= Credito Artigiano =

Credito Artigiano was an Italian bank based in Milan, Lombardy. it was absorbed by Credito Valtellinese in 2012.

==History==
Credito Artigiano was found in Milan in 1946. Since 1995 it was a subsidiary of Credito Valtellinese (Creval). In 1999 it was listed in Borsa Italiana. In 1999 Creval owned 54.01% shares of Credito Artigiano. In 2000 Credito Artigiano acquired 51% shares of Banca dell'Artigianato e dell'Industria and 76.94% stake of Banca Regionale Sant'Angelo (ex-Nuova Banca del Monte Sant'Agata) in 2001. In 2002 Credito Valtellinese increased its ownership on the bank to 63.34% (buying 5% from Cattolica Assicurazioni).

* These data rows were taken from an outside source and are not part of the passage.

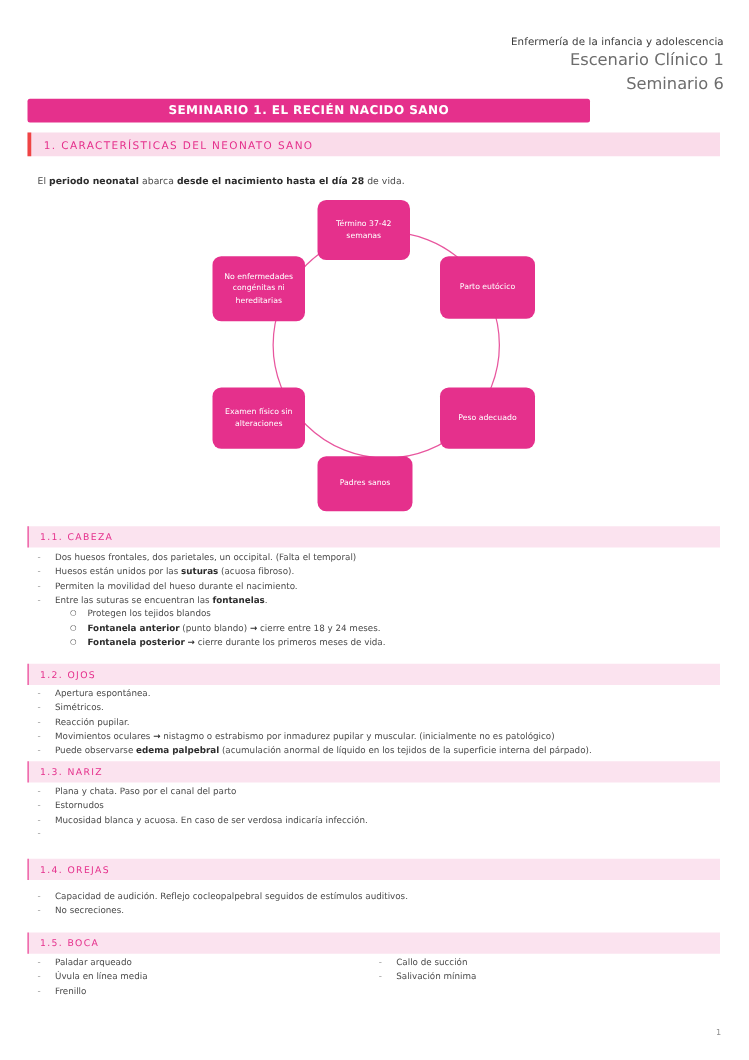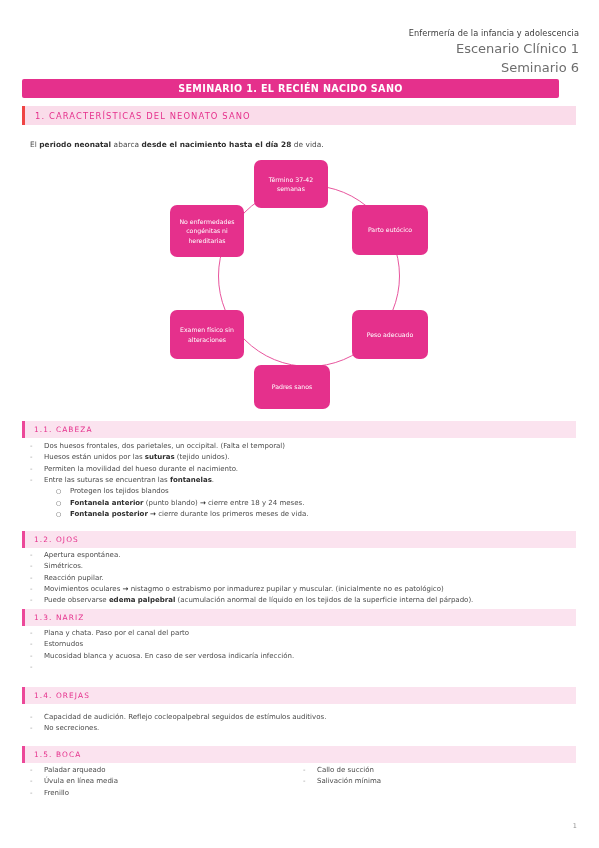"SEMINARIO 1. EL RECIÉN NACIDO" .title-banner { width: 537px -> 450px }
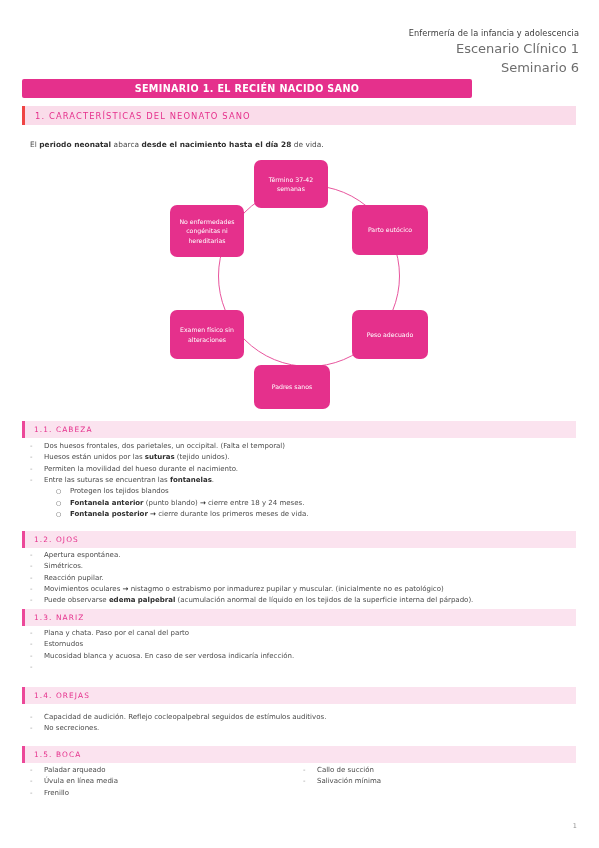"1.1. CABEZA" .sub-header { border-left: 3px solid #ec4899 -> 1px solid #ec4899 }
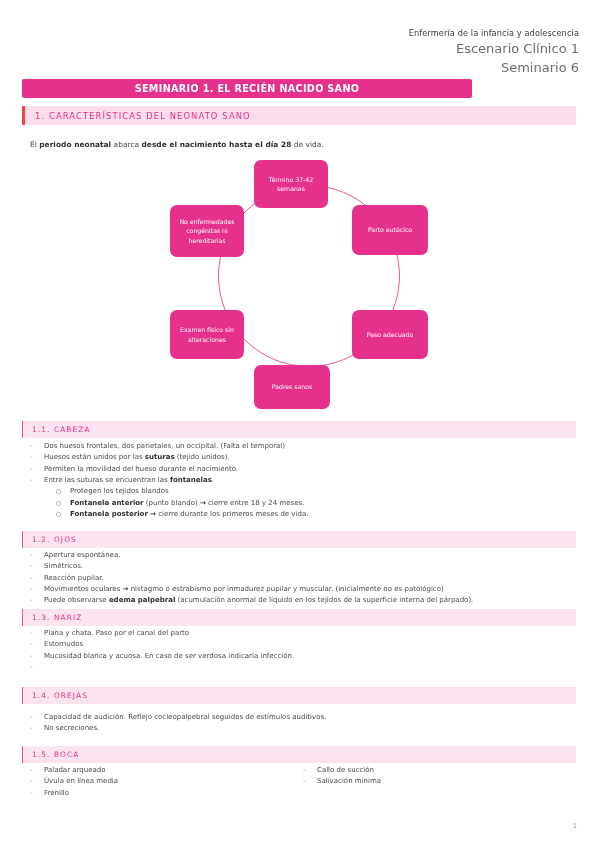"(tejido unidos)." span { text: tejido unidos -> acuosa fibroso }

It was increased to 65.04% in 2003, 65.50% in 2004, 65.72% in 2005, 69.82% in 2008, 69.85% in 2009, 69.88% in 2010, 72.14% in 2011.

Credito Artigiano jointed-control Credito Siciliano with the parent company Creval when the subsidiary was created in 2002 .

On 10 September 2012 Credito Artigiano was incorporated into Credito Valtellinese.